> _EXERCISE REQUIREMENTS_
Exclude the images, then return every line below exactly as written.

╔══

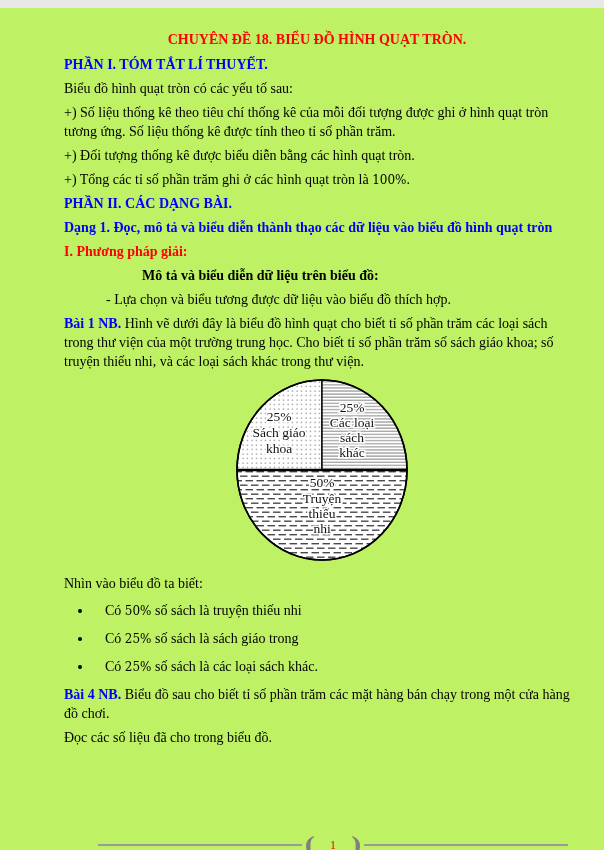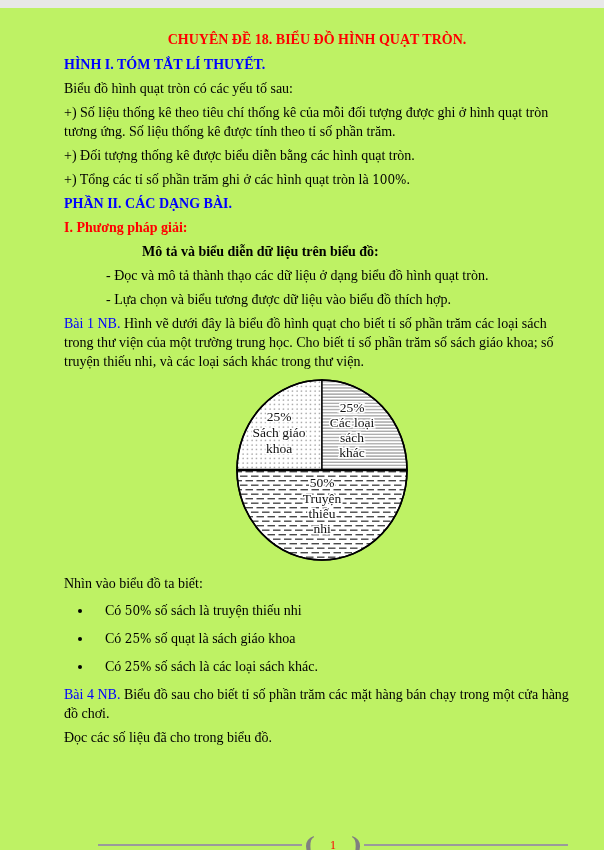"HÌNH I. TÓM TẮT LÍ" div.h-blue { text: HÌNH -> PHẦN }
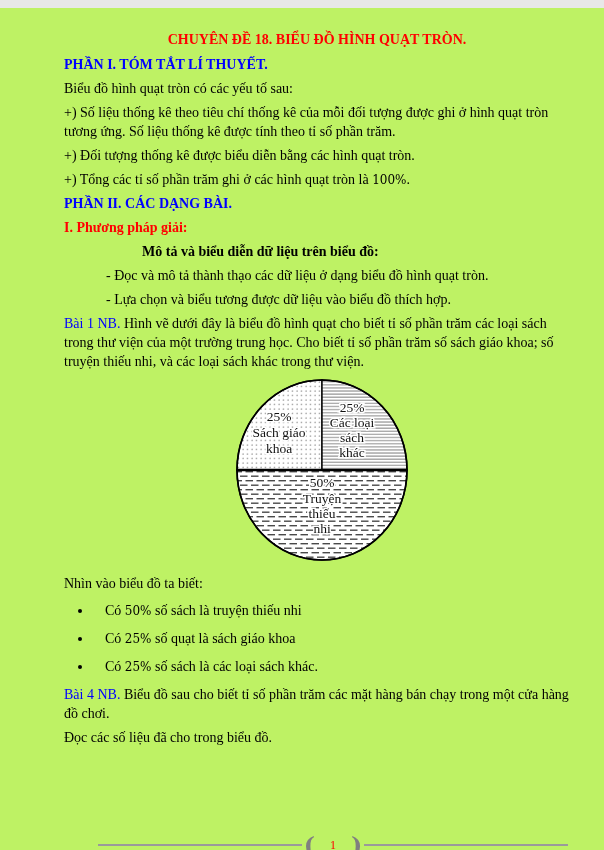"Dạng 1. Đọc, mô tả" div.h-blue { html: none -> <div>Dạng 1. Đọc, mô tả và biểu diễn thành thạo các dữ liệu vào biểu đồ hình quạt tròn</div> }
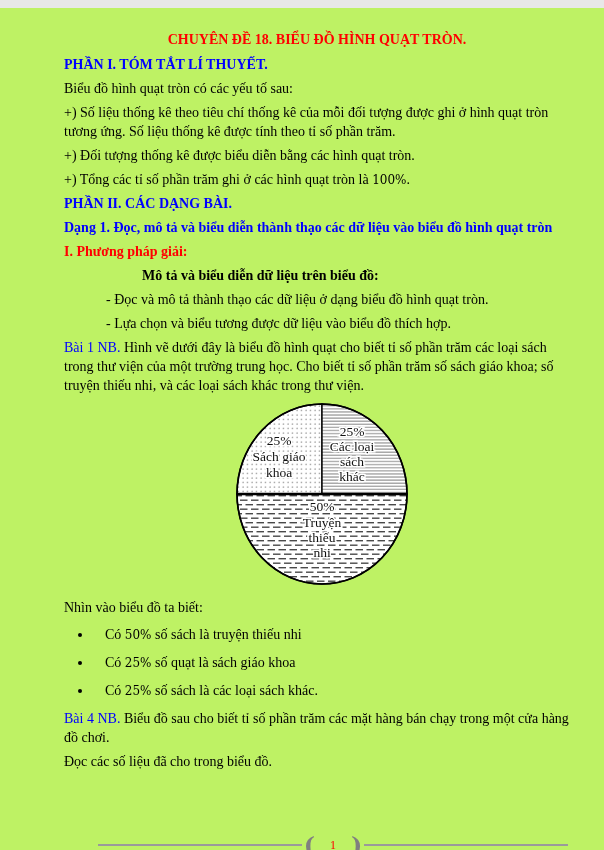"- Đọc và mô tả" div.para { html: <div>- Đọc và mô tả thành thạo các dữ liệu ở dạng biểu đồ hình quạt tròn.</div> -> none }
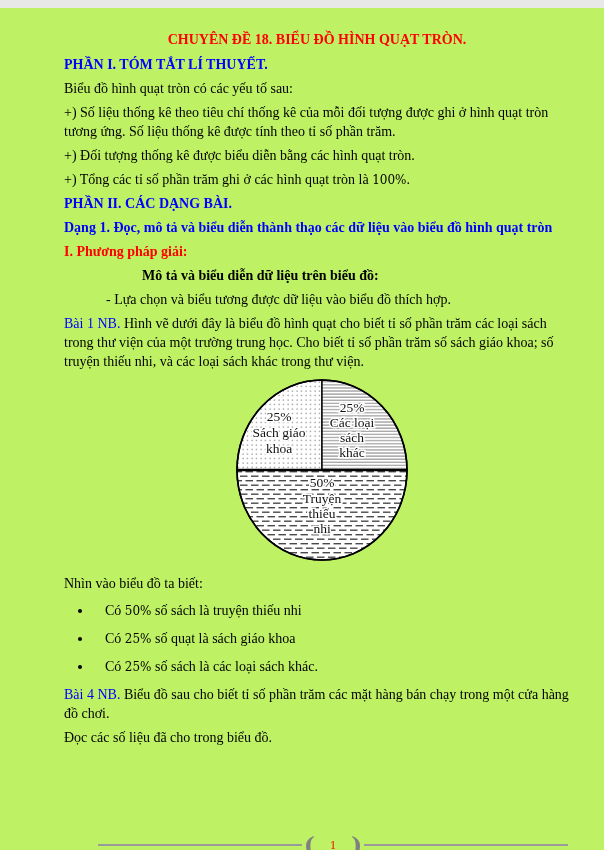"Bài 1 NB." .lbl-blue { font-weight: normal -> bold }
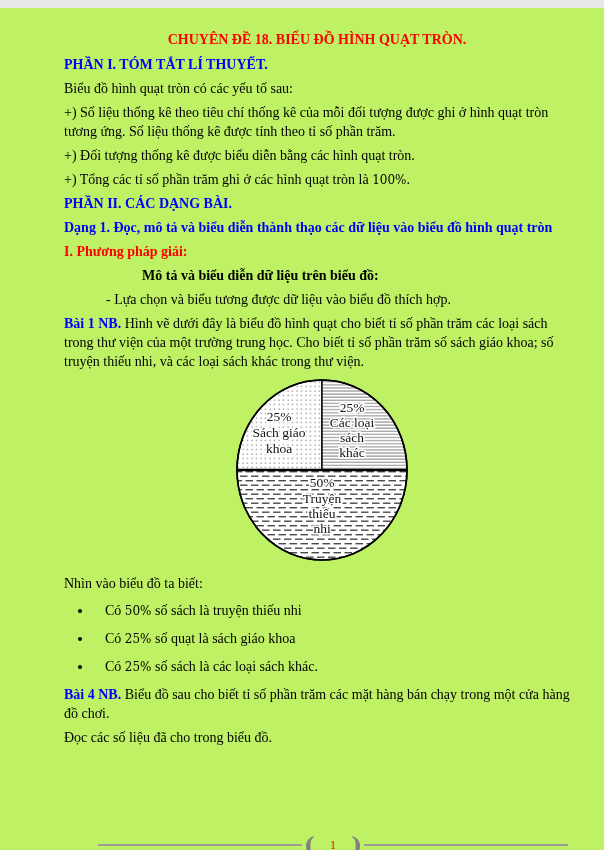"số quạt là sách giáo" span { text: quạt là sách giáo khoa -> sách là sách giáo trong }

╚══

> _ANSWER_
"HÌNH I. TÓM TẮT LÍ" div.h-blue { text: HÌNH -> PHẦN }
"Dạng 1. Đọc, mô tả" div.h-blue { html: none -> <div>Dạng 1. Đọc, mô tả và biểu diễn thành thạo các dữ liệu vào biểu đồ hình quạt tròn</div> }
"- Đọc và mô tả" div.para { html: <div>- Đọc và mô tả thành thạo các dữ liệu ở dạng biểu đồ hình quạt tròn.</div> -> none }
"Bài 1 NB." .lbl-blue { font-weight: normal -> bold }
"số quạt là sách giáo" span { text: quạt là sách giáo khoa -> sách là sách giáo trong }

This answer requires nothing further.